The solution is a hybrid storage model: a write-optimized append-only event table captures all raw cost events, and a set of pre-aggregated materialized views serve the common dashboard queries.
-- Core cost event table: append-only, partitioned by month
CREATE TABLE team_cost_events (
id BIGSERIAL,
team_id VARCHAR(64) NOT NULL,
service_id VARCHAR(64) NOT NULL,
resource_id VARCHAR(256) NOT NULL,
resource_type VARCHAR(64) NOT NULL,
cloud_provider VARCHAR(16) NOT NULL,
region VARCHAR(32) NOT NULL,
cost_usd_micros BIGINT NOT NULL,
window_start TIMESTAMPTZ NOT NULL,
window_end TIMESTAMPTZ NOT NULL,
allocation_rule VARCHAR(128),
split_fraction NUMERIC(8,6),
data_quality VARCHAR(16) NOT NULL DEFAULT 'confirmed',
env VARCHAR(16) NOT NULL,
tags JSONB,
created_at TIMESTAMPTZ NOT NULL DEFAULT now(),
PRIMARY KEY (id, window_start)
) PARTITION BY RANGE (window_start);
-- Create monthly partitions programmatically; example for 2026
CREATE TABLE team_cost_events_2026_06
PARTITION OF team_cost_events
FOR VALUES FROM ('2026-06-01') TO ('2026-07-01');
-- Indexes on the partition for fast team+time queries
CREATE INDEX idx_tce_team_window ON team_cost_events (team_id, window_start DESC);
CREATE INDEX idx_tce_svc_window ON team_cost_events (service_id, window_start DESC);
CREATE INDEX idx_tce_res_window ON team_cost_events (resource_id, window_start DESC);
-- Hourly rollup materialized view: pre-aggregated for dashboard queries
CREATE MATERIALIZED VIEW cost_hourly_rollup AS
SELECT
team_id,
service_id,
resource_type,
cloud_provider,
region,
env,
date_trunc('hour', window_start) AS hour_bucket,
SUM(cost_usd_micros) AS total_cost_usd_micros,
COUNT(DISTINCT resource_id) AS resource_count,
MAX(data_quality) AS min_data_quality
FROM team_cost_events
GROUP BY 1,2,3,4,5,6,7;
CREATE UNIQUE INDEX ON cost_hourly_rollup (team_id, service_id, resource_type, cloud_provider, region, env, hour_bucket);
-- Daily rollup for 24-month retention tier
CREATE MATERIALIZED VIEW cost_daily_rollup AS
SELECT
team_id,
service_id,
resource_type,
cloud_provider,
region,
env,
date_trunc('day', window_start) AS day_bucket,
SUM(cost_usd_micros) AS total_cost_usd_micros,
COUNT(DISTINCT resource_id) AS resource_count
FROM team_cost_events
GROUP BY 1,2,3,4,5,6,7;
Partitioning by window_start month is the correct sharding key here.
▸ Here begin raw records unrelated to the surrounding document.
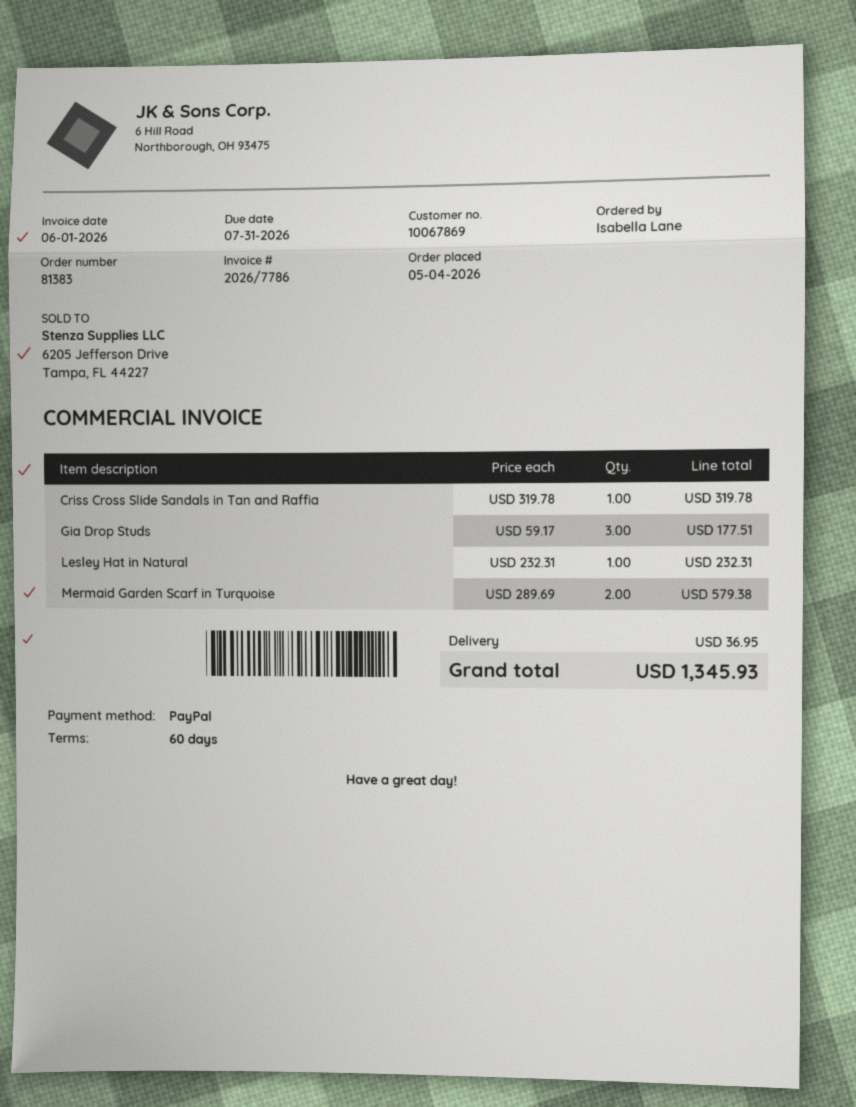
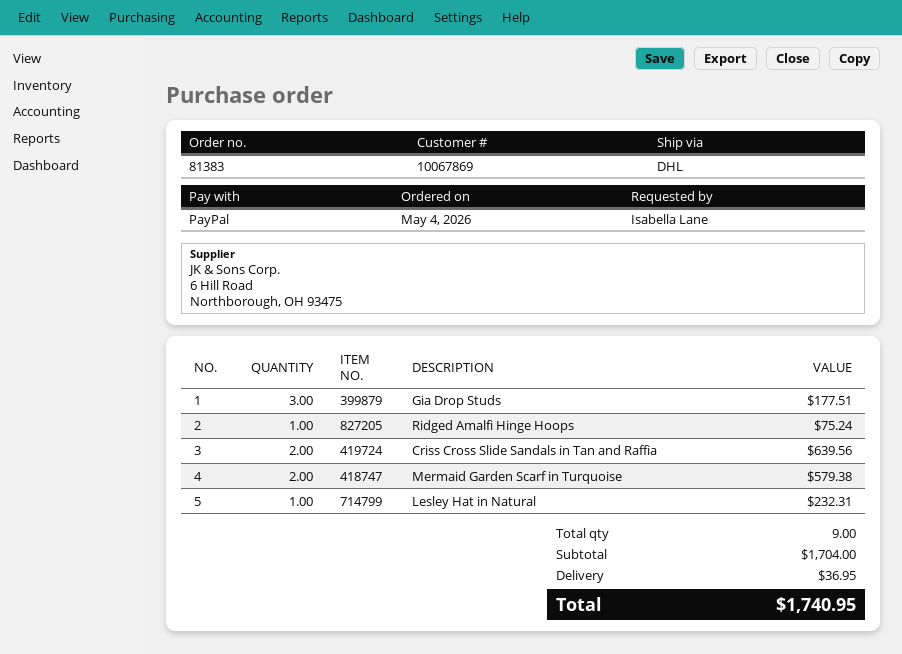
Criss Cross Slide Sandals in Tan and Raffia: 1 for 319.78 -> 2 for 639.56
Ridged Amalfi Hinge Hoops: none -> 1 for 75.24
total: 1345.93 -> 1740.95

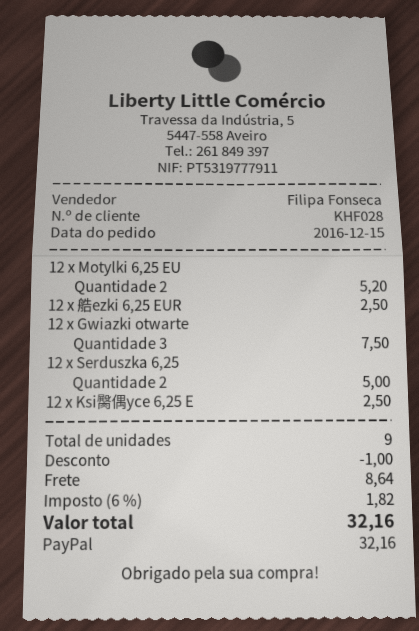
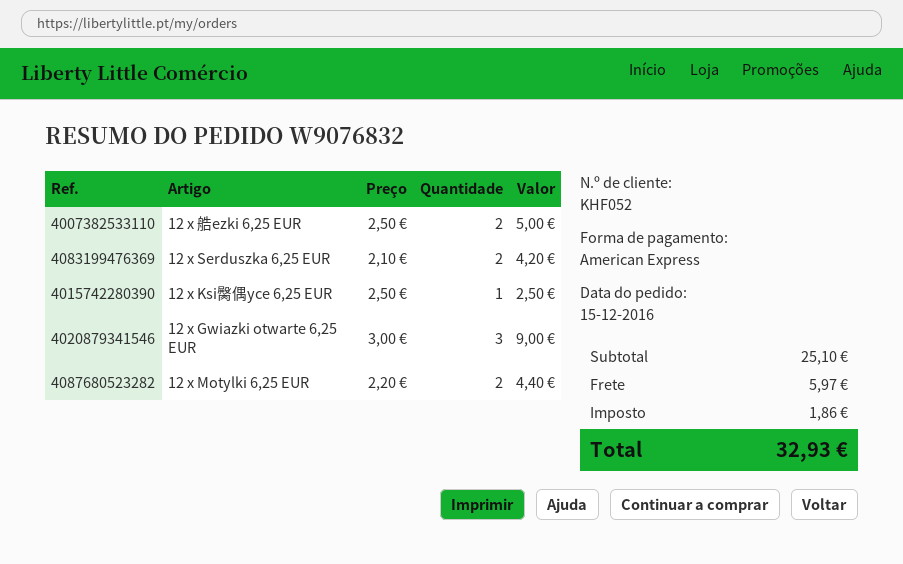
customer number: KHF028 -> KHF052
payment method: PayPal -> American Express
12 x Motylki 6,25 EU: 2 for 5.20 -> 2 for 4.40
12 x 艁ezki 6,25 EUR: 1 for 2.50 -> 2 for 5.00
12 x Gwiazki otwarte: 3 for 7.50 -> 3 for 9.00
12 x Serduszka 6,25: 2 for 5.00 -> 2 for 4.20
discount: 1.00 -> none
shipping: 8.64 -> 5.97
tax: 1.82 -> 1.86
total: 32.16 -> 32.93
Cost queries are almost always time-bounded (“show me June costs for team X”), so partition pruning eliminates irrelevant months entirely. Partition management - creating future partitions, dropping partitions older than the retention window - runs as a nightly maintenance job.
The tags JSONB column on team_cost_events stores auxiliary tags (project, feature, component) that do not have first-class columns but are needed for ad-hoc cost analysis. JSONB indexing via a GIN index enables queries like “show all costs tagged project=checkout-redesign” without requiring schema migrations each time a new tag key is introduced.
Pre-computing hourly and daily rollups as materialized views is the difference between a dashboard that loads in 200ms and one that takes 30 seconds. A 30-day cost breakdown for one team at hourly granularity is 720 rows from the rollup vs. potentially 500,000 rows from the raw event table - the difference compounds as the system ages.
Key Algorithms and Protocols
Integer Cost Splitting with Residual Assignment
The most subtle algorithm in the system is the one that splits a cost among N parties such that the integer-valued shares sum exactly to the original total. Floating point arithmetic cannot guarantee this. Proportional rounding to the nearest cent leaves a residual that must be assigned to exactly one party.
We use the largest remainder method (also called Hamilton’s method in political science - it’s used to apportion congressional seats). Sort parties by their fractional remainder after floor allocation, assign the residual to the party with the largest remainder.
def split_integer_cost(total_micros: int, weights: dict) -> dict:
"""
Split total_micros across teams by weight using largest remainder method.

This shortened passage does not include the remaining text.